1. Eat tryptophan-containing foods

 To boost serotonin, you need serotonin precursors from the diet. High tryptophan foods include chicken, turkey, dairy, oat, banana, kiwi, dates, and pumpkin seeds.  

 Also high-carb, low-protein meals boost serotonin. This is because other amino acids from proteins lower tryptophan’s transport to the brain. Carbohydrates help to shuffle other amino acids into muscles and organs because they raise insulin. Insulin activates the transport of amino acids into muscles. As other amino acids get pushed into muscles, tryptophan stays in the bloodstream and is directed to the brain and converted to serotonin in the brain.


2. Try L-Tryptophan supplement

A systematic review concluded that an L-tryptophan supplement between 0.14 and 3 g daily may improve mood and other studies link this to better sleep onset. Animal studies show that brain serotonin is directly linked to the availability of tryptophan in the bloodstream.

N.B. If you are on medication that affects serotonin, then talk to your healthcare provider before trying it.


3. Exercise to increase serotonin

Several studies suggest that exercise can increase serotonergic activity in the brain. This might be because of the stimulation of the serotonergic brain cells and because of the improved tryptophan transport to the brain. Tryptophan get’s easier access to the brain after exercise because it clears out some competing amino acids, like BCAA’s from the bloodstream to the muscles.

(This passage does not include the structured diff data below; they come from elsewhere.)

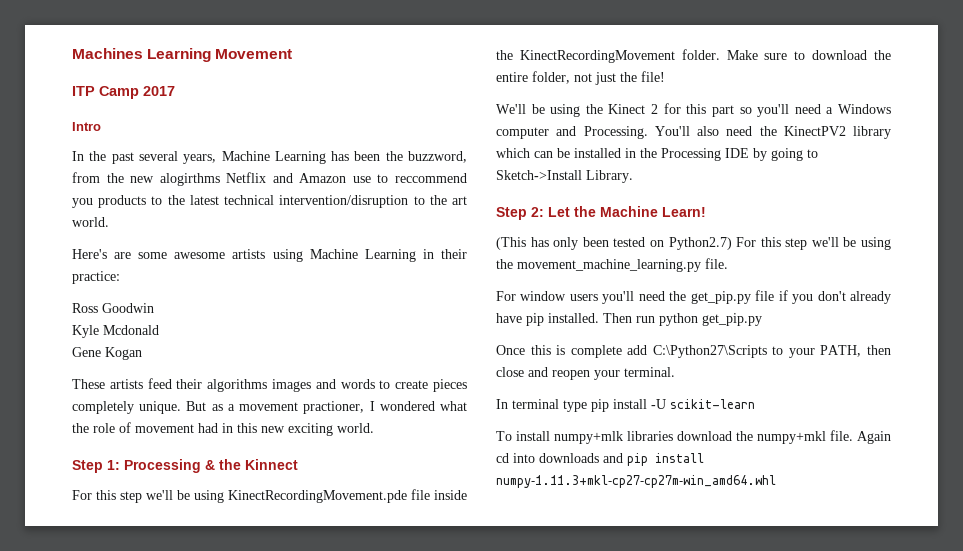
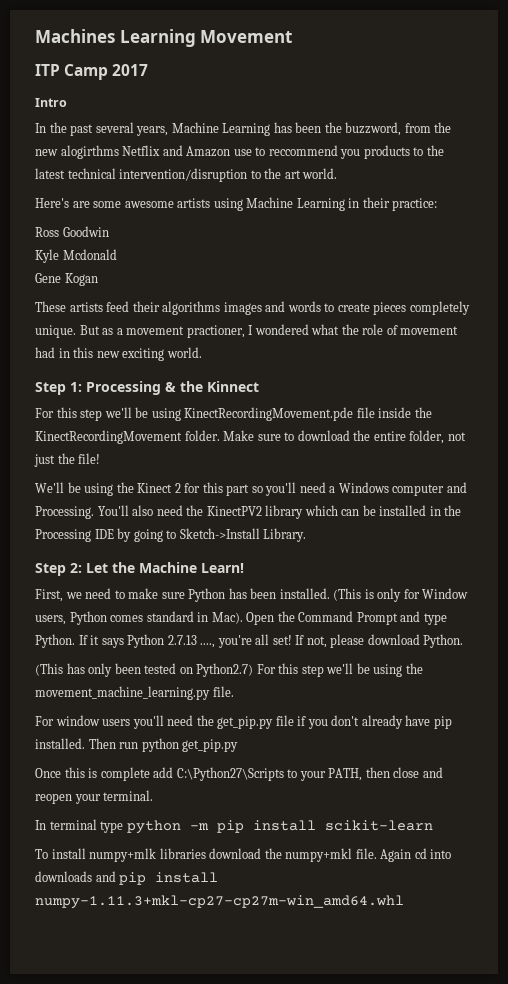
+ First, we need to make sure Python has been installed. (This is only for Window users, Python comes standard in Mac). Open the Command Prompt and type Python. If it says Python 2.7.13 ...., you're all set! If not, please download Python.
- In terminal type pip install -U scikit-learn
+ In terminal type python -m pip install scikit-learn

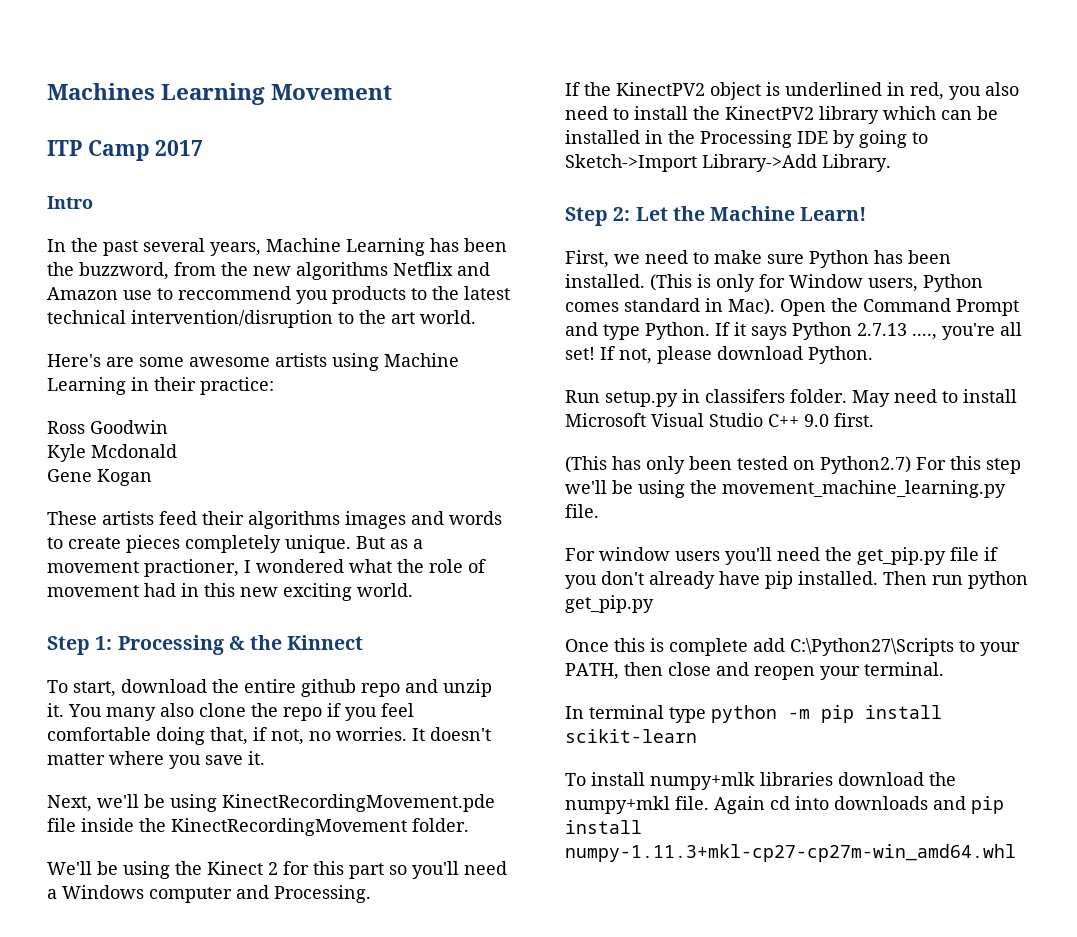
- In the past several years, Machine Learning has been the buzzword, from the new alogirthms Netflix and Amazon use to reccommend you products to the latest technical intervention/disruption to the art world.
+ In the past several years, Machine Learning has been the buzzword, from the new algorithms Netflix and Amazon use to reccommend you products to the latest technical intervention/disruption to the art world.
- For this step we'll be using KinectRecordingMovement.pde file inside the KinectRecordingMovement folder. Make sure to download the entire folder, not just the file!
+ To start, download the entire github repo and unzip it. You many also clone the repo if you feel comfortable doing that, if not, no worries. It doesn't matter where you save it.
+ Next, we'll be using KinectRecordingMovement.pde file inside the KinectRecordingMovement folder.
- We'll be using the Kinect 2 for this part so you'll need a Windows computer and Processing. You'll also need the KinectPV2 library which can be installed in the Processing IDE by going to Sketch->Install Library.
+ We'll be using the Kinect 2 for this part so you'll need a Windows computer and Processing.
+ If the KinectPV2 object is underlined in red, you also need to install the KinectPV2 library which can be installed in the Processing IDE by going to Sketch->Import Library->Add Library.
+ Run setup.py in classifers folder. May need to install Microsoft Visual Studio C++ 9.0 first.

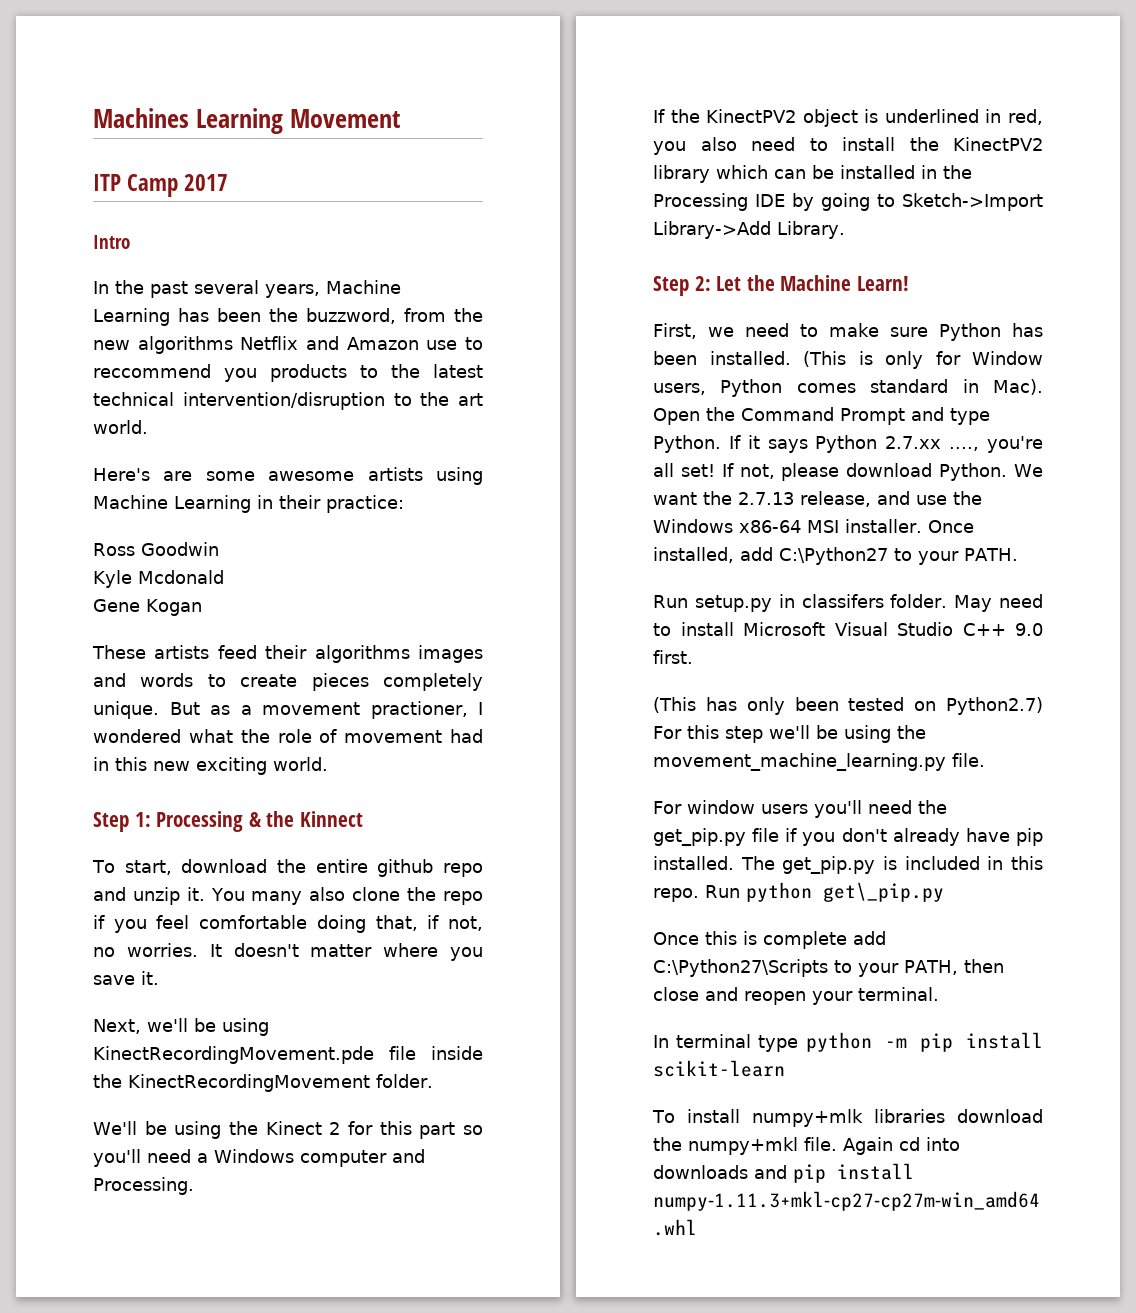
- If it says Python 2.7.13 ...., you're all set!
+ If it says Python 2.7.xx ...., you're all set!
+ We want the 2.7.13 release, and use the Windows x86-64 MSI installer. Once installed, add C:\Python27 to your PATH.
- Then run python get_pip.py
+ The get_pip.py is included in this repo. Run python get\_pip.py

4. Avoid overstimulating dopamine

In the brain conversion of serotonin, the slowest (rate-limiting) step is the hydroxylation of tryptophan in 5-HTP. And this process can be inhibited with high amounts of dopamine. Therefore, it’s important that these neurotransmitters are in balance.




5. Manage stress

 There are two pathways that use tryptophan: the serotonin production pathway and the kynurenine pathway whose role is to produce NAD+ for counteracting inflammation and stress. Therefore, high amounts of inflammation and stress move more tryptophan into the kynurenine pathway instead of serotonin production. Managing stress and lowering inflammation will therefore help with serotonin production.


‌6. Practice positive thinking and visualization


So the link between serotonin and mood could be a 2-way road. This means that not only increased serotonin leads to a better mood but also positive mood can increase serotonin synthesis in the brain. For example, when people are asked to recall a positive life event, serotonin synthesis increases compared to recalling sad or neutral emotional events. So imagining and visualizing positive things, doing Loving-Kindness meditation, or writing a journal where you list 3 good things that happened today may increase serotonin.



Serotonin is a neurotransmitter important for mood, sleep, memory, weight management, metabolism, and basic bodily functions.

It’s made from dietary tryptophan found in protein-rich foods, bananas, oat, pumpkin seeds, and some fruits. Tryptophan transport in the brain is enhanced by eating carbohydrate-rich (low-protein) meals because it helps to transport other amino acids in the muscles and therefore tryptophan gets easier access to the brain. Make sure to still get your complete proteins and essential amino acids.

Natural ways to boost serotonin are: tryptophan, L-tryptophan, exercise, sunlight exposure, bright light exposure, positive thinking, controlling dopamine, and reducing inflammation and stress.

Too low serotonin may lead to depression, irritability, psychiatric conditions, or sleep problems. Too high serotonin may lead to serotonin syndrome, but it’s very rare and usually caused by the use of serotonergic drugs or psychedelics.